■ **What you are asked to do**
Some of the lines below need repeating. Reproduce exactly those between the lines holding "- Rs. 7,000" and "4.12.2. Resgate Antecipado", inclusive.

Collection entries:
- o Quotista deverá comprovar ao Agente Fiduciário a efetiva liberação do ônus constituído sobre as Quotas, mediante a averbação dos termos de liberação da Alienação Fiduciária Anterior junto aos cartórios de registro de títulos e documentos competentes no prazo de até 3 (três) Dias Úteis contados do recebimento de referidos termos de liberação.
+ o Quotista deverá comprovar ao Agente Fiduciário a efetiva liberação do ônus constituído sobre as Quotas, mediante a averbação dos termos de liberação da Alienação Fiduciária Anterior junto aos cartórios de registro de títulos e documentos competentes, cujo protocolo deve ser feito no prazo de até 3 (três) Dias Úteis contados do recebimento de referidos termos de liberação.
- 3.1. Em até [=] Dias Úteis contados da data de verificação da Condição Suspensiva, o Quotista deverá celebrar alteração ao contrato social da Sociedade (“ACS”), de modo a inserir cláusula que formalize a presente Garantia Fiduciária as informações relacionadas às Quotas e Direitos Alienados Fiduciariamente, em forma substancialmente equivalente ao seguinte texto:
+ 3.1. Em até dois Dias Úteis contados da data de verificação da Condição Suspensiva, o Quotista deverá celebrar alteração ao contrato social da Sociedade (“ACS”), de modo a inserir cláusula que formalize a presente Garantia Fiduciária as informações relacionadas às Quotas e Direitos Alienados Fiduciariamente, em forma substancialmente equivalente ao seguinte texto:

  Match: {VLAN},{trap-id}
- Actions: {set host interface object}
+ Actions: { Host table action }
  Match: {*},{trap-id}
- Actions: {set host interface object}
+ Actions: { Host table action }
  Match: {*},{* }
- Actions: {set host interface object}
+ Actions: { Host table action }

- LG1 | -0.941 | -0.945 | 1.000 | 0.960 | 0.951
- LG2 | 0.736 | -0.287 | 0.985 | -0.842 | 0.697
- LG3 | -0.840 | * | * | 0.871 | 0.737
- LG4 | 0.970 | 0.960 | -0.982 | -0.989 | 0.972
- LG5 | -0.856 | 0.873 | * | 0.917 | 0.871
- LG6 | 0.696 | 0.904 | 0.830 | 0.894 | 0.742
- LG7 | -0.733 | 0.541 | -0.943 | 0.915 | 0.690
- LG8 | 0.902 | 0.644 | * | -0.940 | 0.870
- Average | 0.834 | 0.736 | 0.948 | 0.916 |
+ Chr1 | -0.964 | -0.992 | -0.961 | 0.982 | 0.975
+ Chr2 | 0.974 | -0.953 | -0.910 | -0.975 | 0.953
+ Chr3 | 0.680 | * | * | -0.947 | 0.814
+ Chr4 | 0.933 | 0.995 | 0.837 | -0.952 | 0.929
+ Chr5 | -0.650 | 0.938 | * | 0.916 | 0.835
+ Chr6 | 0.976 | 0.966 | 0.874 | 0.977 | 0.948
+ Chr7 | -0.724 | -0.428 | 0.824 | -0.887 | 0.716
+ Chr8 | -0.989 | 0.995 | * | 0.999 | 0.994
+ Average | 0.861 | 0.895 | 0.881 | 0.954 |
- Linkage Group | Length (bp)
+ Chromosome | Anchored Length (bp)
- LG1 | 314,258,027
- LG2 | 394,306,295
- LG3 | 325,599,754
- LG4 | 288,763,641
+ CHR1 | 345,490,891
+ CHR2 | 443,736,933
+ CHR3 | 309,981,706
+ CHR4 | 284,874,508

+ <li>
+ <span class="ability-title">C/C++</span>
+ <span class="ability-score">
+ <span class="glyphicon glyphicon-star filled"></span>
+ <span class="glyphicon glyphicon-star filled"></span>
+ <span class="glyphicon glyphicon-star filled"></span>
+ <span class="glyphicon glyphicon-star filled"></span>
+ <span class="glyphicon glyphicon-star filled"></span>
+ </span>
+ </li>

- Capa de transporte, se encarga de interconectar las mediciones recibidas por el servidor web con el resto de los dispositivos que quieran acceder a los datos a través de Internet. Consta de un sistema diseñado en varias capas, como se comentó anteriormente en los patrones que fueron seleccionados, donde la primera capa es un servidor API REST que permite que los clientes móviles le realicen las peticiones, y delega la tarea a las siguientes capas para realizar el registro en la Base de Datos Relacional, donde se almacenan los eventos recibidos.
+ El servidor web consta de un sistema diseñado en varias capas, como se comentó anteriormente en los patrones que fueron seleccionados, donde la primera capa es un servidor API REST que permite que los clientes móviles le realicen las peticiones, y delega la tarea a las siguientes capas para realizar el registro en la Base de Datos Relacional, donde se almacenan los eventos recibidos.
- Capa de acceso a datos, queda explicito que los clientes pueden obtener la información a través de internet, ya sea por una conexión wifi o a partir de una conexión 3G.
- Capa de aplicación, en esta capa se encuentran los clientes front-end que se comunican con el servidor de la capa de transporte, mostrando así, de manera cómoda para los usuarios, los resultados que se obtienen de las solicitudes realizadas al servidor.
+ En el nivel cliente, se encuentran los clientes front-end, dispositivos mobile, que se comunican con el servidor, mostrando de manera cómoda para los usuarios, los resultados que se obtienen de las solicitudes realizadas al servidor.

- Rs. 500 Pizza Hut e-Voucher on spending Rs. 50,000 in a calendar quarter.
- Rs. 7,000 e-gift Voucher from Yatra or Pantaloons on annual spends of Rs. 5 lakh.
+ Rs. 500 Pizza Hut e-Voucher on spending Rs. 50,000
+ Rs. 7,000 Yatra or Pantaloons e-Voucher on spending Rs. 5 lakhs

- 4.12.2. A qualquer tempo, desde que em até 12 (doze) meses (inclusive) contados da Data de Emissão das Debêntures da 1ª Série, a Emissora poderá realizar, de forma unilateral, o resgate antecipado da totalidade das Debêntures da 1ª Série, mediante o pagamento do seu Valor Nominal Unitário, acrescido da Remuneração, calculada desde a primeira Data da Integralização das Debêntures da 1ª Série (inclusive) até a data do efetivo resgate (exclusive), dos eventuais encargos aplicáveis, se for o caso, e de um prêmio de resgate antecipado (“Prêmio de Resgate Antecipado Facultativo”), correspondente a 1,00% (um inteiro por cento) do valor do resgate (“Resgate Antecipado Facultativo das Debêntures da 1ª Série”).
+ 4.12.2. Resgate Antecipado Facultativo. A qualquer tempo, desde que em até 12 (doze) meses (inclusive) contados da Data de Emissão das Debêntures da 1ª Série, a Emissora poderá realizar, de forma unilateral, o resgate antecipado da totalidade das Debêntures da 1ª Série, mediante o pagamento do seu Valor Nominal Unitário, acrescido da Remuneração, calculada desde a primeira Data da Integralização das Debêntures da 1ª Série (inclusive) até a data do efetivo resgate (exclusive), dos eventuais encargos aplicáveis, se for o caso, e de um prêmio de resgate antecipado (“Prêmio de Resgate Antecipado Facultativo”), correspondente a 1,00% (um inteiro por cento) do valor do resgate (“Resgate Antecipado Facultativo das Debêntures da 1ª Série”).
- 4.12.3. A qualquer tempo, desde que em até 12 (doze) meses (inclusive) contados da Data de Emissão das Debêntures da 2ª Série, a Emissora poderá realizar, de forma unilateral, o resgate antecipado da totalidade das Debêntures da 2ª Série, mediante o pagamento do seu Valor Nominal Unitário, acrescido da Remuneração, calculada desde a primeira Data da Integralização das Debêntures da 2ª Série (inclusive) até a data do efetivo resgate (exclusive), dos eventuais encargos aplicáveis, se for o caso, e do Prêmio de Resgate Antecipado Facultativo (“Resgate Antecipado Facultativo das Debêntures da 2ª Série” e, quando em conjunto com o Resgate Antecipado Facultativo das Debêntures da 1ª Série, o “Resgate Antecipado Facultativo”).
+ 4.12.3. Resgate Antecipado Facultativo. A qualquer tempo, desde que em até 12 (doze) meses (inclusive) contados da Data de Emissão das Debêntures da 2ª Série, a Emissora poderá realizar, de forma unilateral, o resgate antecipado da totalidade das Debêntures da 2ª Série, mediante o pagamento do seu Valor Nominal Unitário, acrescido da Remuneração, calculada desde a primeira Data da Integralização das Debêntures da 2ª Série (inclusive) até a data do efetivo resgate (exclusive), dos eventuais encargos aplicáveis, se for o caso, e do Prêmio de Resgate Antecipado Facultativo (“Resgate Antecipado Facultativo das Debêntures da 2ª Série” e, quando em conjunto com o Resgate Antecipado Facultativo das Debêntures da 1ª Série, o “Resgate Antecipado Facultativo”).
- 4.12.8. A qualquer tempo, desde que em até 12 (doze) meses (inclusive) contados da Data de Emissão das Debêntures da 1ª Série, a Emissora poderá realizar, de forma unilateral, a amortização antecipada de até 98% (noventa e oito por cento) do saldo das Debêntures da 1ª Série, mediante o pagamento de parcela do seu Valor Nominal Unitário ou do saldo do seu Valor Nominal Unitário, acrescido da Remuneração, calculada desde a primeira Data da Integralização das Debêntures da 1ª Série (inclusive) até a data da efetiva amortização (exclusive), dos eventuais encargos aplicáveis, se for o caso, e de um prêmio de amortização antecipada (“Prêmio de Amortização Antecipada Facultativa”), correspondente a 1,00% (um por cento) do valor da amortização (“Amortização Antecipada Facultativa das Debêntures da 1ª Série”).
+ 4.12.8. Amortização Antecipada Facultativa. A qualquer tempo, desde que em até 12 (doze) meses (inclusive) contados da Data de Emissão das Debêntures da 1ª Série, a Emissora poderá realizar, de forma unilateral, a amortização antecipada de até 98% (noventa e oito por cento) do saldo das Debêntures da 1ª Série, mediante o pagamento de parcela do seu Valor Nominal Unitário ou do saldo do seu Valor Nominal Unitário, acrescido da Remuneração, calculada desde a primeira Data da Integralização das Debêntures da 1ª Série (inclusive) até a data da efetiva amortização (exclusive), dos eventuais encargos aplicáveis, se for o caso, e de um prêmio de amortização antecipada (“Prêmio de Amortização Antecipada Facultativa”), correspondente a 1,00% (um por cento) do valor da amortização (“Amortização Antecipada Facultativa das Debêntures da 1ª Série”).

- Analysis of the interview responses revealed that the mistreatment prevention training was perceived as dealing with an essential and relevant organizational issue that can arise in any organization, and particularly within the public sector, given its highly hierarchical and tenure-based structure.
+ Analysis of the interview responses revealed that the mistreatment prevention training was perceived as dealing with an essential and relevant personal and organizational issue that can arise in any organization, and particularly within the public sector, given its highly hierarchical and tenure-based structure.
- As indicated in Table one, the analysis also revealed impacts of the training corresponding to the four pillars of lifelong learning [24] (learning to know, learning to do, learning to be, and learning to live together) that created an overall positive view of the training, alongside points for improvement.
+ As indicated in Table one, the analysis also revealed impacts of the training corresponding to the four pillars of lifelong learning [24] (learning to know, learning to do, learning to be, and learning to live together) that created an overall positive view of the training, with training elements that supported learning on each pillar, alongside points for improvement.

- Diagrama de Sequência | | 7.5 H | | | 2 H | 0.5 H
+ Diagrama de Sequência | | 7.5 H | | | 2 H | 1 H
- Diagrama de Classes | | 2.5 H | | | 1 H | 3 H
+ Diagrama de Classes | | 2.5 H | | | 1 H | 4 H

■ **Solution**
- Rs. 7,000 e-gift Voucher from Yatra or Pantaloons on annual spends of Rs. 5 lakh.
+ Rs. 500 Pizza Hut e-Voucher on spending Rs. 50,000
+ Rs. 7,000 Yatra or Pantaloons e-Voucher on spending Rs. 5 lakhs

- 4.12.2. A qualquer tempo, desde que em até 12 (doze) meses (inclusive) contados da Data de Emissão das Debêntures da 1ª Série, a Emissora poderá realizar, de forma unilateral, o resgate antecipado da totalidade das Debêntures da 1ª Série, mediante o pagamento do seu Valor Nominal Unitário, acrescido da Remuneração, calculada desde a primeira Data da Integralização das Debêntures da 1ª Série (inclusive) até a data do efetivo resgate (exclusive), dos eventuais encargos aplicáveis, se for o caso, e de um prêmio de resgate antecipado (“Prêmio de Resgate Antecipado Facultativo”), correspondente a 1,00% (um inteiro por cento) do valor do resgate (“Resgate Antecipado Facultativo das Debêntures da 1ª Série”).
+ 4.12.2. Resgate Antecipado Facultativo. A qualquer tempo, desde que em até 12 (doze) meses (inclusive) contados da Data de Emissão das Debêntures da 1ª Série, a Emissora poderá realizar, de forma unilateral, o resgate antecipado da totalidade das Debêntures da 1ª Série, mediante o pagamento do seu Valor Nominal Unitário, acrescido da Remuneração, calculada desde a primeira Data da Integralização das Debêntures da 1ª Série (inclusive) até a data do efetivo resgate (exclusive), dos eventuais encargos aplicáveis, se for o caso, e de um prêmio de resgate antecipado (“Prêmio de Resgate Antecipado Facultativo”), correspondente a 1,00% (um inteiro por cento) do valor do resgate (“Resgate Antecipado Facultativo das Debêntures da 1ª Série”).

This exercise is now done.